• [Stored data]:
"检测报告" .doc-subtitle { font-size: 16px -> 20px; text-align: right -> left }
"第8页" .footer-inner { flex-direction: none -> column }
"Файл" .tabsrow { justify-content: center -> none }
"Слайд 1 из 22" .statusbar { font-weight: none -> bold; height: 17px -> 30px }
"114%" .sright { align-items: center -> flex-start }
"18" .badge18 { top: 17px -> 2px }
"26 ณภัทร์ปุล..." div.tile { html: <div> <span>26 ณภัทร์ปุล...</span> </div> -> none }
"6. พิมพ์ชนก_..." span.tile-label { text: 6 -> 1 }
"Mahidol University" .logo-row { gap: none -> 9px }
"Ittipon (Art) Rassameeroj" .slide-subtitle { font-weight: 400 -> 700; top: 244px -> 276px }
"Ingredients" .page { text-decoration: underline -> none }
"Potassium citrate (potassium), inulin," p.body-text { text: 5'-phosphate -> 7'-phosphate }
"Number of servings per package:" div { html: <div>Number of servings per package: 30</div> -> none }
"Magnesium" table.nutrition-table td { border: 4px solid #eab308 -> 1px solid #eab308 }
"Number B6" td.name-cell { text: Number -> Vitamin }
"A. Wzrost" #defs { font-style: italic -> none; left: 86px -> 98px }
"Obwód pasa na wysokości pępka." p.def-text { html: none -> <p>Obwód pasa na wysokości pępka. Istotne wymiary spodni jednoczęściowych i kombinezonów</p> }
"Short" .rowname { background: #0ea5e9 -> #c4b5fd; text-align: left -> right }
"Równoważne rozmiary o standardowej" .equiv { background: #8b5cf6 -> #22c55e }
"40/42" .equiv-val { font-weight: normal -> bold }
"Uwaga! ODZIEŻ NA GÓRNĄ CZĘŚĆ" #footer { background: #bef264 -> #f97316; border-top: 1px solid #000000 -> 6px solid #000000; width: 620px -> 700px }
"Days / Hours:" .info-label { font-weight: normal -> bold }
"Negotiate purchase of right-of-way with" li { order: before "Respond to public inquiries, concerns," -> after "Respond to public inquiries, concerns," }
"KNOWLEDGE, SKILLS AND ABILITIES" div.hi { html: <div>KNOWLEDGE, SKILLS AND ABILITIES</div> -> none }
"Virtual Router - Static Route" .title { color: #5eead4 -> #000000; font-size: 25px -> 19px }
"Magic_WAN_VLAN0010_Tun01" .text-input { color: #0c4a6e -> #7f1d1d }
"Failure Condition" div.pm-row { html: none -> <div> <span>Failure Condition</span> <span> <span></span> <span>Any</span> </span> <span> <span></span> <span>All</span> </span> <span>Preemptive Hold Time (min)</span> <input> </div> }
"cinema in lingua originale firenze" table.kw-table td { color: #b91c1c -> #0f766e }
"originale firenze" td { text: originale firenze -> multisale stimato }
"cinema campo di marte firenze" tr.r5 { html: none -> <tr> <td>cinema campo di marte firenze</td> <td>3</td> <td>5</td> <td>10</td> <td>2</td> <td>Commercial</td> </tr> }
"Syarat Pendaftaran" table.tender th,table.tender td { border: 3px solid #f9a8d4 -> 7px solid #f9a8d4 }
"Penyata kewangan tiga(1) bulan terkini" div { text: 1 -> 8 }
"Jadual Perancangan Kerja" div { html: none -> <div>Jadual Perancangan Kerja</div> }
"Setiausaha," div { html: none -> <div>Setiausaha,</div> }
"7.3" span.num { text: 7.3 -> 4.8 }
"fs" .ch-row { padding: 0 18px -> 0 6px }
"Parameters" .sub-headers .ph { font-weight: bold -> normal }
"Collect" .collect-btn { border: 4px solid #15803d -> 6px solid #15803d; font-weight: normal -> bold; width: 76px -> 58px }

• [WHAT YOU WILL DO]: In the entries above, the lines from the one bearing "flex-direction: none ->" up to and including the one bearing "none -> <p>Obwód" should be transcribed exactly; no other line is wanted.

• [COMPLETED EXERCISE]:
"第8页" .footer-inner { flex-direction: none -> column }
"Файл" .tabsrow { justify-content: center -> none }
"Слайд 1 из 22" .statusbar { font-weight: none -> bold; height: 17px -> 30px }
"114%" .sright { align-items: center -> flex-start }
"18" .badge18 { top: 17px -> 2px }
"26 ณภัทร์ปุล..." div.tile { html: <div> <span>26 ณภัทร์ปุล...</span> </div> -> none }
"6. พิมพ์ชนก_..." span.tile-label { text: 6 -> 1 }
"Mahidol University" .logo-row { gap: none -> 9px }
"Ittipon (Art) Rassameeroj" .slide-subtitle { font-weight: 400 -> 700; top: 244px -> 276px }
"Ingredients" .page { text-decoration: underline -> none }
"Potassium citrate (potassium), inulin," p.body-text { text: 5'-phosphate -> 7'-phosphate }
"Number of servings per package:" div { html: <div>Number of servings per package: 30</div> -> none }
"Magnesium" table.nutrition-table td { border: 4px solid #eab308 -> 1px solid #eab308 }
"Number B6" td.name-cell { text: Number -> Vitamin }
"A. Wzrost" #defs { font-style: italic -> none; left: 86px -> 98px }
"Obwód pasa na wysokości pępka." p.def-text { html: none -> <p>Obwód pasa na wysokości pępka. Istotne wymiary spodni jednoczęściowych i kombinezonów</p> }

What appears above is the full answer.